What to produce:
Would you please copy each line below that includes the string "body"?

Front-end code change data
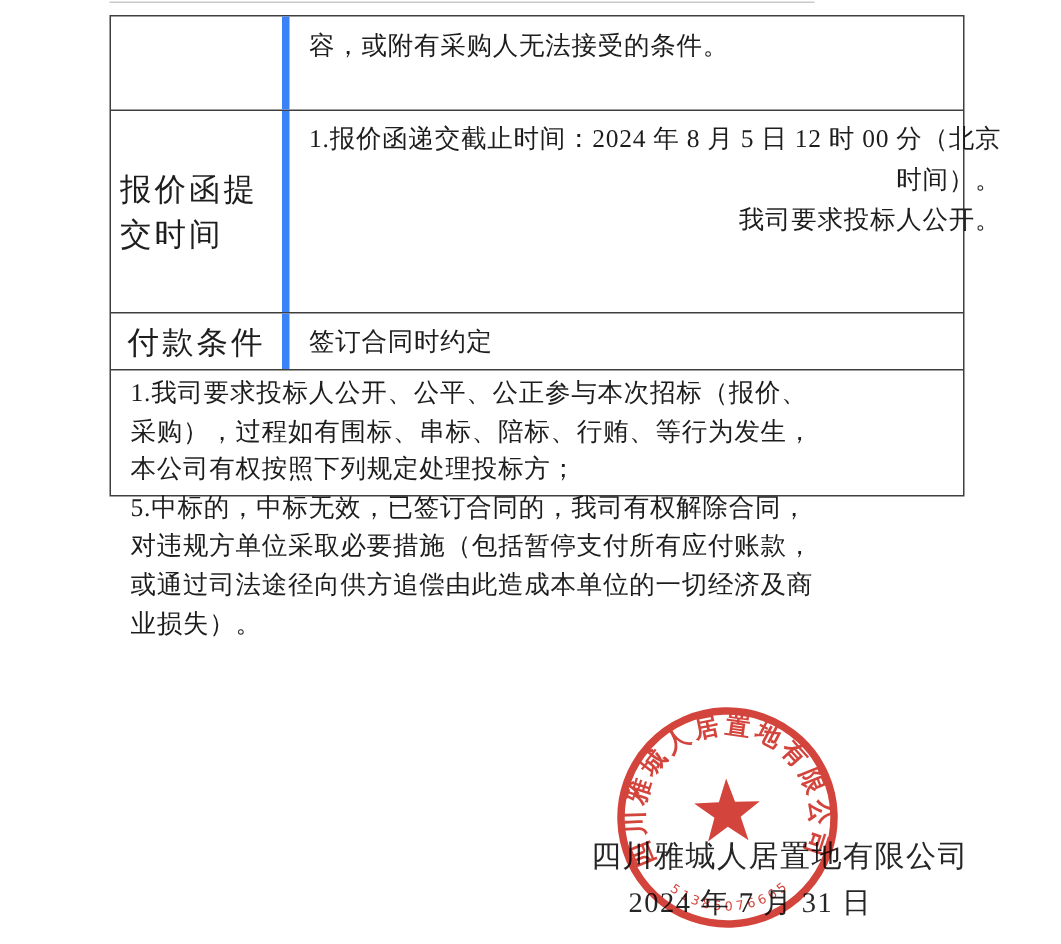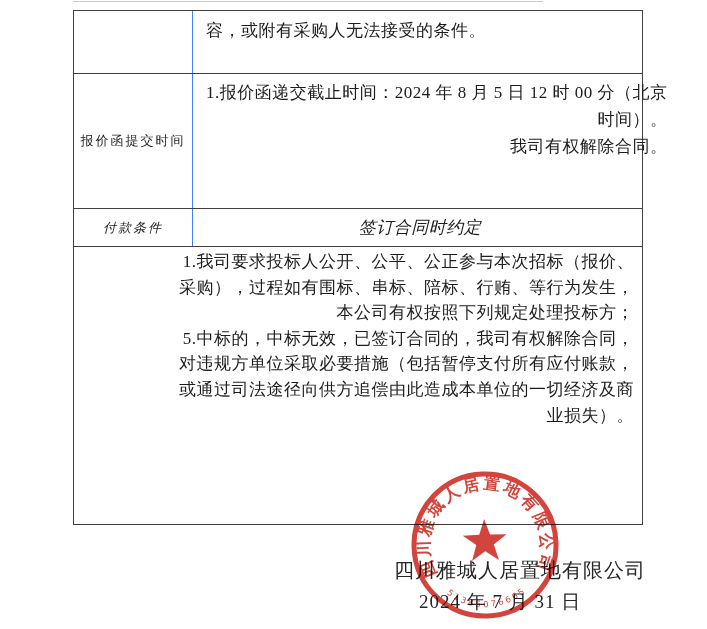--- a/index.html
+++ b/index.html
@@ -3,41 +3,41 @@
 <meta charset="utf-8">
 <style>
   html,body{margin:0;padding:0;}
   body{
     width:707px;height:629px;position:relative;background:#ffffff;
     font-family:"Liberation Serif","DejaVu Serif",serif;
     color:#1d1d1d;overflow:hidden;
   }
   .crop-line{position:absolute;left:73px;top:1px;width:470px;height:1px;background:#c9c9c9;}
   .doc-table{
-    position:absolute;left:73px;top:10px;width:570px;height:515px;
+    position:absolute;left:73px;top:10px;width:570px;height:321px;
     border:1px solid #3f3f3f;box-sizing:border-box;background:#fff;
   }
   .t-row{display:flex;box-sizing:border-box;}
   .t-row + .t-row{border-top:1px solid #3f3f3f;}
   .row-1{height:62px;}
   .row-2{height:135px;}
-  .row-3{height:38px;font-style:italic;}
+  .row-3{height:38px;}
   .row-4{height:209px;}
   .label-cell{
-    width:119px;flex:0 0 119px;border-right:1px solid #3b82f6;box-sizing:border-box;
-    display:flex;align-items:center;justify-content:center;text-align:center;
-    font-size:13px;letter-spacing:2px;padding:2px 6px;line-height:30px;
+    width:119px;flex:0 0 119px;border-right:5px solid #3b82f6;box-sizing:border-box;
+    display:flex;align-items:center;justify-content:center;
+    font-size:21px;letter-spacing:2px;padding:2px 6px;line-height:30px;
   }
   .content-cell{flex:1;box-sizing:border-box;padding:6px 8px 0 13px;}
   .c-line{white-space:nowrap;font-size:17px;letter-spacing:0.5px;}
   .row-1 .c-line{line-height:28px;}
   .row-1 .content-cell{padding-top:6px;}
   .row-2 .c-line{line-height:26.8px;text-align:right;}
-  .row-3 .content-cell{display:flex;align-items:center;padding-top:0;justify-content:center;}
-  .row-4 .c-line{line-height:25.6px;text-align:right;}
+  .row-3 .content-cell{display:flex;align-items:center;padding-top:0;}
+  .row-4 .c-line{line-height:25.6px;}
   .row-4 .content-cell{padding-top:2px;}
   .signature-company{
     position:absolute;left:394px;top:557px;font-size:20px;letter-spacing:1px;
     white-space:nowrap;color:#262626;
   }
   .signature-date{
     position:absolute;left:419px;top:589px;font-size:19px;letter-spacing:1px;
     white-space:nowrap;color:#262626;
   }
   .seal{
@@ -58,21 +58,21 @@
     <div class="content-cell">
       <div class="c-line">容，或附有采购人无法接受的条件。</div>
     </div>
   </div>
 
   <div class="t-row row-2">
     <div class="label-cell">报价函提交时间</div>
     <div class="content-cell">
       <div class="c-line">1.报价函递交截止时间：2024 年 8 月 5 日 12 时 00 分（北京</div>
       <div class="c-line">时间）。</div>
-      <div class="c-line">我司有权解除合同。</div>
+      <div class="c-line">我司要求投标人公开。</div>
     </div>
   </div>
 
   <div class="t-row row-3">
     <div class="label-cell">付款条件</div>
     <div class="content-cell">
       <div class="c-line">签订合同时约定</div>
     </div>
   </div>
 

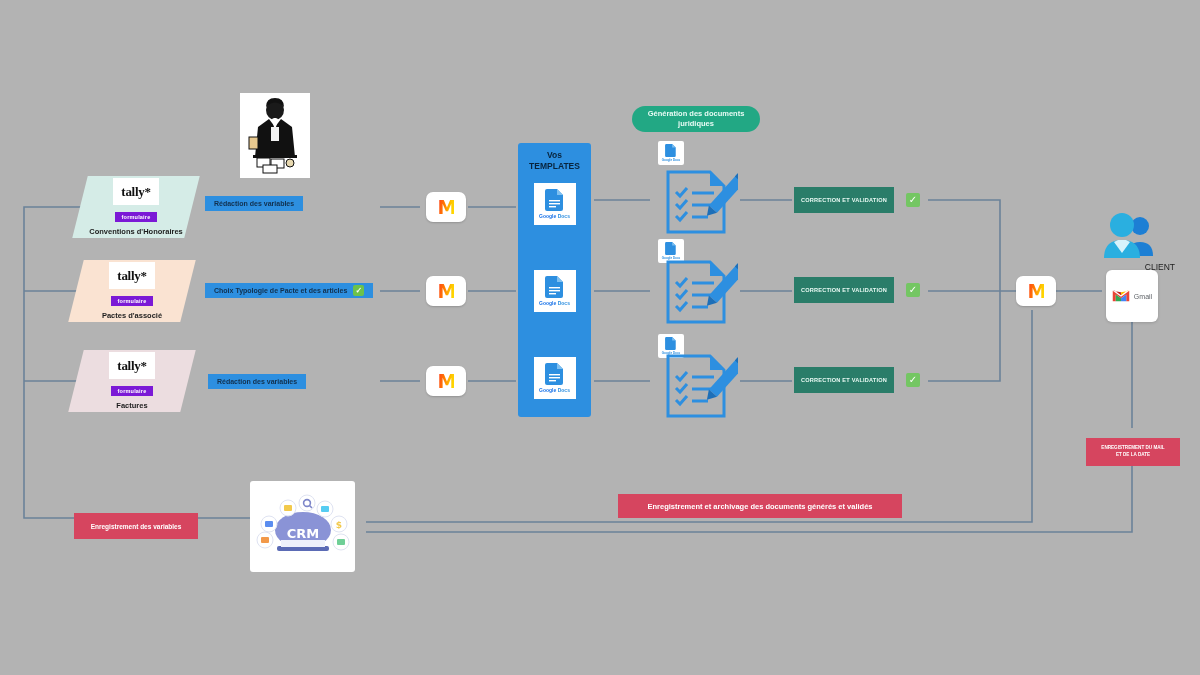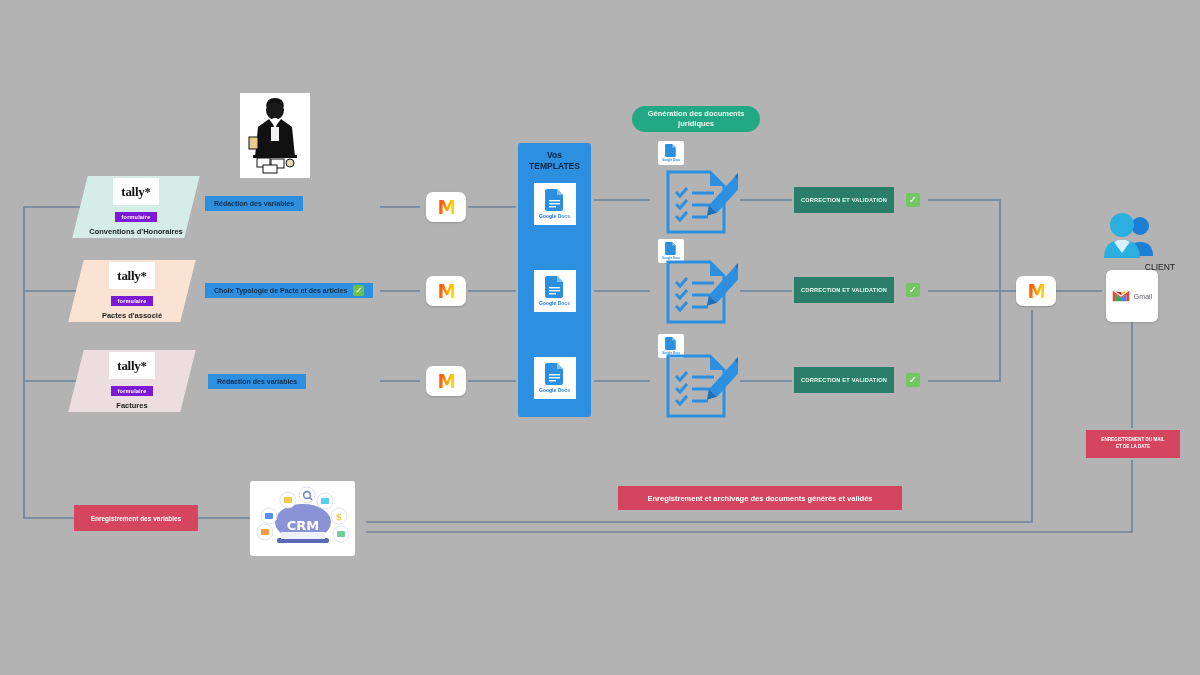--- a/index.html
+++ b/index.html
@@ -99,35 +99,36 @@
   .corr-chk{
     width:14px;height:14px;background:#74c663;border-radius:2px;
     display:flex;align-items:center;justify-content:center;color:#fff;font-size:10px;line-height:1;
   }
 
   
   .red-label{
     background:#d6455f;color:#fff;font-weight:bold;
     display:flex;align-items:center;justify-content:center;text-align:center;
     box-sizing:border-box;
+    margin-top:8px;
   }
 
   
   #client-label{left:1095px;top:262px;width:80px;text-align:right;
     font-size:8.5px;color:#1c1c1c;}
   .gmail-card{
     width:52px;height:52px;background:#fff;border-radius:6px;
     display:flex;align-items:center;justify-content:center;gap:4px;
     box-shadow:0 1px 3px rgba(0,0,0,.15);
   }
   .gmail-text{font-size:7px;color:#5f6368;}
 
   
   #crm-card{
-    left:250px;top:481px;width:105px;height:75px;background:#fff;border-radius:3px;
+    left:250px;top:481px;width:105px;height:91px;background:#fff;border-radius:3px;
     display:flex;align-items:center;justify-content:center;
   }
   
   #lawyer{
     left:240px;top:93px;width:70px;height:85px;background:#fff;
     display:flex;align-items:center;justify-content:center;overflow:hidden;
   }
 </style>
 </head>
 <body>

Task result:
   html,body{margin:0;padding:0;}
   body{
 <body>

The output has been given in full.